- [EXERCISE BRIEF]: Without altering a word, return the records below, but exclude the pictures.

# # #

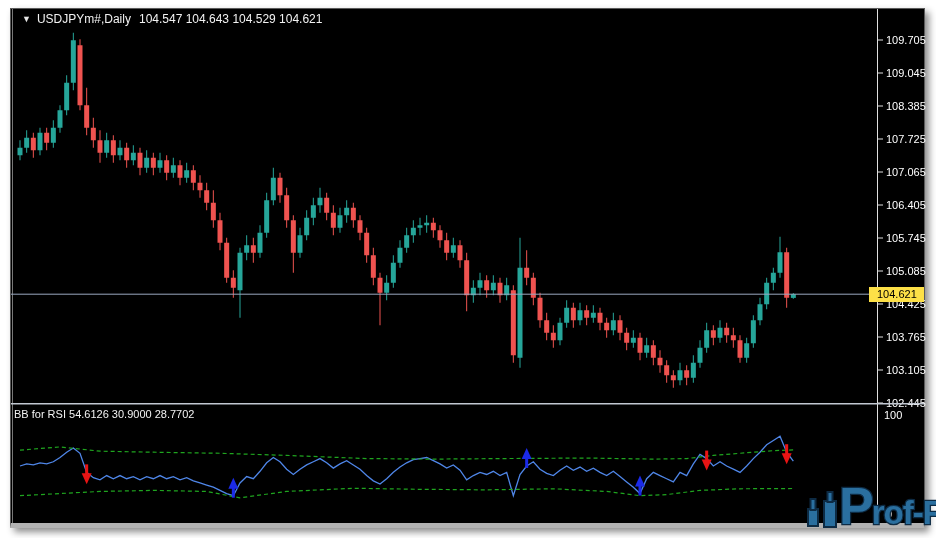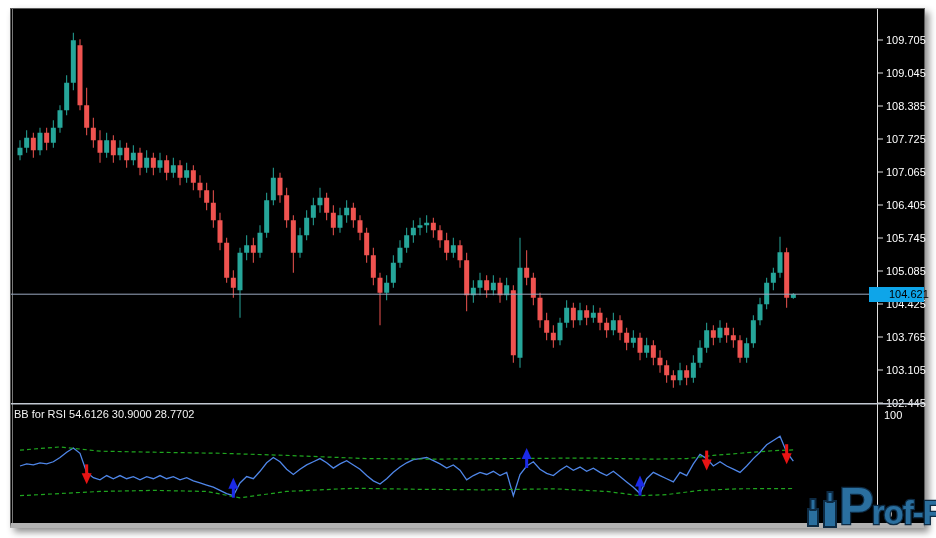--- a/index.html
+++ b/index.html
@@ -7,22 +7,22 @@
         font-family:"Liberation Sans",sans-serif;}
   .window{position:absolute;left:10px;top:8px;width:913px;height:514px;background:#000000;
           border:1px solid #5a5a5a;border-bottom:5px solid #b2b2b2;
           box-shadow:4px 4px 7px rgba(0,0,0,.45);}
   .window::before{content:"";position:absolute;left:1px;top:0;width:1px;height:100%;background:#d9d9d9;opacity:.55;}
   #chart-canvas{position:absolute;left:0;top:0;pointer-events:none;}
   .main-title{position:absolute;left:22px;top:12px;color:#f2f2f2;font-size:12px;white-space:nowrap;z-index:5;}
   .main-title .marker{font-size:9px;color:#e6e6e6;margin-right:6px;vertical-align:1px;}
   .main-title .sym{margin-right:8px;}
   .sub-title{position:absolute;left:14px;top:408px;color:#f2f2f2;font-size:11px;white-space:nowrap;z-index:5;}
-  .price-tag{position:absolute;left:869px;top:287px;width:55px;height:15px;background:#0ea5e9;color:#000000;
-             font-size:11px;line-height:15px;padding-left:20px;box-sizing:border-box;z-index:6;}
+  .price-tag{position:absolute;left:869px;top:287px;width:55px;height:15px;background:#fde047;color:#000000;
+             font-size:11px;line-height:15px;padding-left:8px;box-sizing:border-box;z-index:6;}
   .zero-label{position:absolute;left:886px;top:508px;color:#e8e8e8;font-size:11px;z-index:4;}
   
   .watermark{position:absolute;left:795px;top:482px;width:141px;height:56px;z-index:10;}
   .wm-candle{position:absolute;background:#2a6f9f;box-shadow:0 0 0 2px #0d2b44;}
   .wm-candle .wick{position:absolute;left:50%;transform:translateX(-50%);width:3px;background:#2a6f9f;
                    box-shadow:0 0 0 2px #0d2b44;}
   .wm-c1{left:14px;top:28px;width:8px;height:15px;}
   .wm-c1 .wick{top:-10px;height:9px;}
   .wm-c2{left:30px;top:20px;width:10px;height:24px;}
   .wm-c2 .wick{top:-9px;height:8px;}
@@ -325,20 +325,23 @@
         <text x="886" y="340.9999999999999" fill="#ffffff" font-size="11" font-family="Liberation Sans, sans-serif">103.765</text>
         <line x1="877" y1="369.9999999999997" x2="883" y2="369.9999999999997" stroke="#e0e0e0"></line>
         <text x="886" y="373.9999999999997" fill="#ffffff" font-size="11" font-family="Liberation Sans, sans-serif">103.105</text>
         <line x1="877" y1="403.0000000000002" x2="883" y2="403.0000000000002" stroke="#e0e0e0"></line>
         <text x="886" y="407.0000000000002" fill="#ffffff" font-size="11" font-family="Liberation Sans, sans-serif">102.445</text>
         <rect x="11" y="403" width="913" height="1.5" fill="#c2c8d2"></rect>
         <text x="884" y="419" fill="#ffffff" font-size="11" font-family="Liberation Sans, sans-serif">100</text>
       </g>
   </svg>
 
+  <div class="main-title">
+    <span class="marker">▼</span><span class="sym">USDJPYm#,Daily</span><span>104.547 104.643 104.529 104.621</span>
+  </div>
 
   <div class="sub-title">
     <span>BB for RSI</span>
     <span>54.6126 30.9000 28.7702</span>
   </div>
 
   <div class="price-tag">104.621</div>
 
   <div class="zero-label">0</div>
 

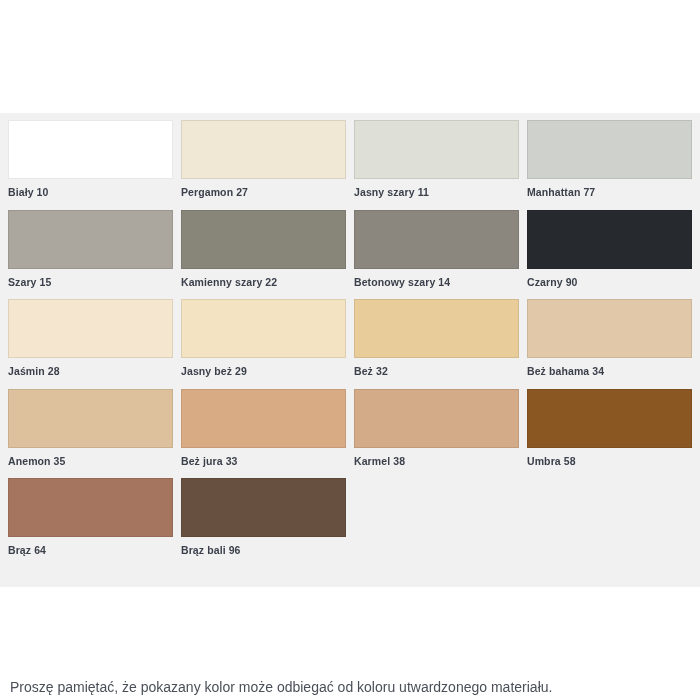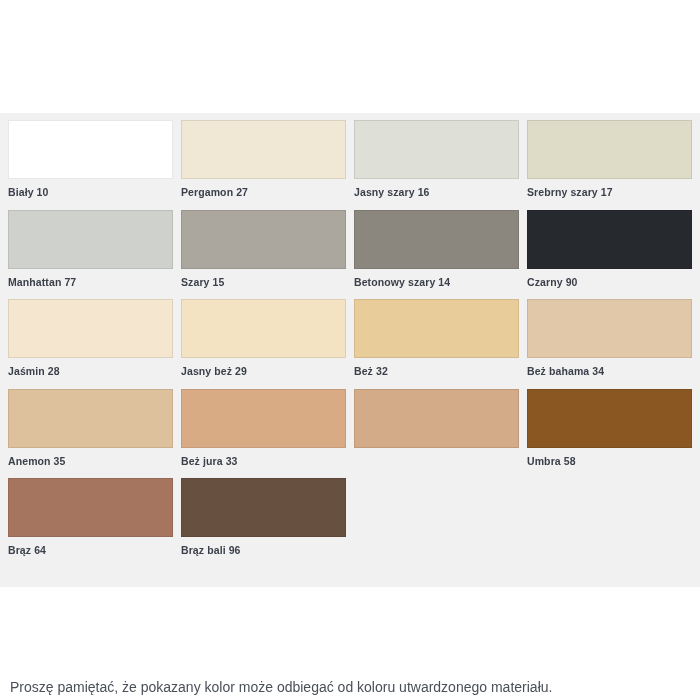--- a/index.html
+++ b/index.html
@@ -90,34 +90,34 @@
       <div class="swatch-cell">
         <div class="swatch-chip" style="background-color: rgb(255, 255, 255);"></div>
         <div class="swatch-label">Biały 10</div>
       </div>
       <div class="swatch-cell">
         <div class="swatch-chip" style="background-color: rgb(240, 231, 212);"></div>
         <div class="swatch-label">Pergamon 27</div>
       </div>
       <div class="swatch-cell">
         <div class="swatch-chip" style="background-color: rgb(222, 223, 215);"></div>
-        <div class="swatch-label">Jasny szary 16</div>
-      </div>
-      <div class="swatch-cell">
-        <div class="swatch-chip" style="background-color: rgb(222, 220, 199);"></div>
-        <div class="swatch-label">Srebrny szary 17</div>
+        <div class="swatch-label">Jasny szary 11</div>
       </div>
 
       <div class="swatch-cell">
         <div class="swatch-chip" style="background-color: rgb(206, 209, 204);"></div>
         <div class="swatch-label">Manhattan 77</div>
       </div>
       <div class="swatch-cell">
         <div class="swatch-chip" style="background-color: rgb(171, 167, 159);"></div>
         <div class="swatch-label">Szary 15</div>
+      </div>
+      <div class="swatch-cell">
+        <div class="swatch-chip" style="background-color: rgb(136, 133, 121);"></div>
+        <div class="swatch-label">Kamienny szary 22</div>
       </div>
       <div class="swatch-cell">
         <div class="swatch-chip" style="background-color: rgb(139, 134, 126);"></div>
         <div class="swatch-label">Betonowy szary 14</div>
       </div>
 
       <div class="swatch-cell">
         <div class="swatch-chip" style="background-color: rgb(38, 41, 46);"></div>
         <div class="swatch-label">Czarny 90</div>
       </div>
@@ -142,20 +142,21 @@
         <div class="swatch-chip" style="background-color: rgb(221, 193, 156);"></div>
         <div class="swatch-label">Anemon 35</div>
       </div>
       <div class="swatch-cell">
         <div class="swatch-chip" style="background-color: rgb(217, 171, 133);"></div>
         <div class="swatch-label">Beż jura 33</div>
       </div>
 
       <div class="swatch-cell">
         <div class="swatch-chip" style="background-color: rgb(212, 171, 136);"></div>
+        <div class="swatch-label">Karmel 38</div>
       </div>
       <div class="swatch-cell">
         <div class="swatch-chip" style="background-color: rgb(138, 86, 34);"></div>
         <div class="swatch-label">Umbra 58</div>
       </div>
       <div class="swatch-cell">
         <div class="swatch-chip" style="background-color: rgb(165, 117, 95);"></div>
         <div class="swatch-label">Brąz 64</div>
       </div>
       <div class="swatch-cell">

# # #

- [EXERCISE SOLUTION]:
--- a/index.html
+++ b/index.html
@@ -7,22 +7,22 @@
         font-family:"Liberation Sans",sans-serif;}
   .window{position:absolute;left:10px;top:8px;width:913px;height:514px;background:#000000;
           border:1px solid #5a5a5a;border-bottom:5px solid #b2b2b2;
           box-shadow:4px 4px 7px rgba(0,0,0,.45);}
   .window::before{content:"";position:absolute;left:1px;top:0;width:1px;height:100%;background:#d9d9d9;opacity:.55;}
   #chart-canvas{position:absolute;left:0;top:0;pointer-events:none;}
   .main-title{position:absolute;left:22px;top:12px;color:#f2f2f2;font-size:12px;white-space:nowrap;z-index:5;}
   .main-title .marker{font-size:9px;color:#e6e6e6;margin-right:6px;vertical-align:1px;}
   .main-title .sym{margin-right:8px;}
   .sub-title{position:absolute;left:14px;top:408px;color:#f2f2f2;font-size:11px;white-space:nowrap;z-index:5;}
-  .price-tag{position:absolute;left:869px;top:287px;width:55px;height:15px;background:#0ea5e9;color:#000000;
-             font-size:11px;line-height:15px;padding-left:20px;box-sizing:border-box;z-index:6;}
+  .price-tag{position:absolute;left:869px;top:287px;width:55px;height:15px;background:#fde047;color:#000000;
+             font-size:11px;line-height:15px;padding-left:8px;box-sizing:border-box;z-index:6;}
   .zero-label{position:absolute;left:886px;top:508px;color:#e8e8e8;font-size:11px;z-index:4;}
   
   .watermark{position:absolute;left:795px;top:482px;width:141px;height:56px;z-index:10;}
   .wm-candle{position:absolute;background:#2a6f9f;box-shadow:0 0 0 2px #0d2b44;}
   .wm-candle .wick{position:absolute;left:50%;transform:translateX(-50%);width:3px;background:#2a6f9f;
                    box-shadow:0 0 0 2px #0d2b44;}
   .wm-c1{left:14px;top:28px;width:8px;height:15px;}
   .wm-c1 .wick{top:-10px;height:9px;}
   .wm-c2{left:30px;top:20px;width:10px;height:24px;}
   .wm-c2 .wick{top:-9px;height:8px;}
@@ -325,20 +325,23 @@
         <text x="886" y="340.9999999999999" fill="#ffffff" font-size="11" font-family="Liberation Sans, sans-serif">103.765</text>
         <line x1="877" y1="369.9999999999997" x2="883" y2="369.9999999999997" stroke="#e0e0e0"></line>
         <text x="886" y="373.9999999999997" fill="#ffffff" font-size="11" font-family="Liberation Sans, sans-serif">103.105</text>
         <line x1="877" y1="403.0000000000002" x2="883" y2="403.0000000000002" stroke="#e0e0e0"></line>
         <text x="886" y="407.0000000000002" fill="#ffffff" font-size="11" font-family="Liberation Sans, sans-serif">102.445</text>
         <rect x="11" y="403" width="913" height="1.5" fill="#c2c8d2"></rect>
         <text x="884" y="419" fill="#ffffff" font-size="11" font-family="Liberation Sans, sans-serif">100</text>
       </g>
   </svg>
 
+  <div class="main-title">
+    <span class="marker">▼</span><span class="sym">USDJPYm#,Daily</span><span>104.547 104.643 104.529 104.621</span>
+  </div>
 
   <div class="sub-title">
     <span>BB for RSI</span>
     <span>54.6126 30.9000 28.7702</span>
   </div>
 
   <div class="price-tag">104.621</div>
 
   <div class="zero-label">0</div>
 

--- a/index.html
+++ b/index.html
@@ -90,34 +90,34 @@
       <div class="swatch-cell">
         <div class="swatch-chip" style="background-color: rgb(255, 255, 255);"></div>
         <div class="swatch-label">Biały 10</div>
       </div>
       <div class="swatch-cell">
         <div class="swatch-chip" style="background-color: rgb(240, 231, 212);"></div>
         <div class="swatch-label">Pergamon 27</div>
       </div>
       <div class="swatch-cell">
         <div class="swatch-chip" style="background-color: rgb(222, 223, 215);"></div>
-        <div class="swatch-label">Jasny szary 16</div>
-      </div>
-      <div class="swatch-cell">
-        <div class="swatch-chip" style="background-color: rgb(222, 220, 199);"></div>
-        <div class="swatch-label">Srebrny szary 17</div>
+        <div class="swatch-label">Jasny szary 11</div>
       </div>
 
       <div class="swatch-cell">
         <div class="swatch-chip" style="background-color: rgb(206, 209, 204);"></div>
         <div class="swatch-label">Manhattan 77</div>
       </div>
       <div class="swatch-cell">
         <div class="swatch-chip" style="background-color: rgb(171, 167, 159);"></div>
         <div class="swatch-label">Szary 15</div>
+      </div>
+      <div class="swatch-cell">
+        <div class="swatch-chip" style="background-color: rgb(136, 133, 121);"></div>
+        <div class="swatch-label">Kamienny szary 22</div>
       </div>
       <div class="swatch-cell">
         <div class="swatch-chip" style="background-color: rgb(139, 134, 126);"></div>
         <div class="swatch-label">Betonowy szary 14</div>
       </div>
 
       <div class="swatch-cell">
         <div class="swatch-chip" style="background-color: rgb(38, 41, 46);"></div>
         <div class="swatch-label">Czarny 90</div>
       </div>
@@ -142,20 +142,21 @@
         <div class="swatch-chip" style="background-color: rgb(221, 193, 156);"></div>
         <div class="swatch-label">Anemon 35</div>
       </div>
       <div class="swatch-cell">
         <div class="swatch-chip" style="background-color: rgb(217, 171, 133);"></div>
         <div class="swatch-label">Beż jura 33</div>
       </div>
 
       <div class="swatch-cell">
         <div class="swatch-chip" style="background-color: rgb(212, 171, 136);"></div>
+        <div class="swatch-label">Karmel 38</div>
       </div>
       <div class="swatch-cell">
         <div class="swatch-chip" style="background-color: rgb(138, 86, 34);"></div>
         <div class="swatch-label">Umbra 58</div>
       </div>
       <div class="swatch-cell">
         <div class="swatch-chip" style="background-color: rgb(165, 117, 95);"></div>
         <div class="swatch-label">Brąz 64</div>
       </div>
       <div class="swatch-cell">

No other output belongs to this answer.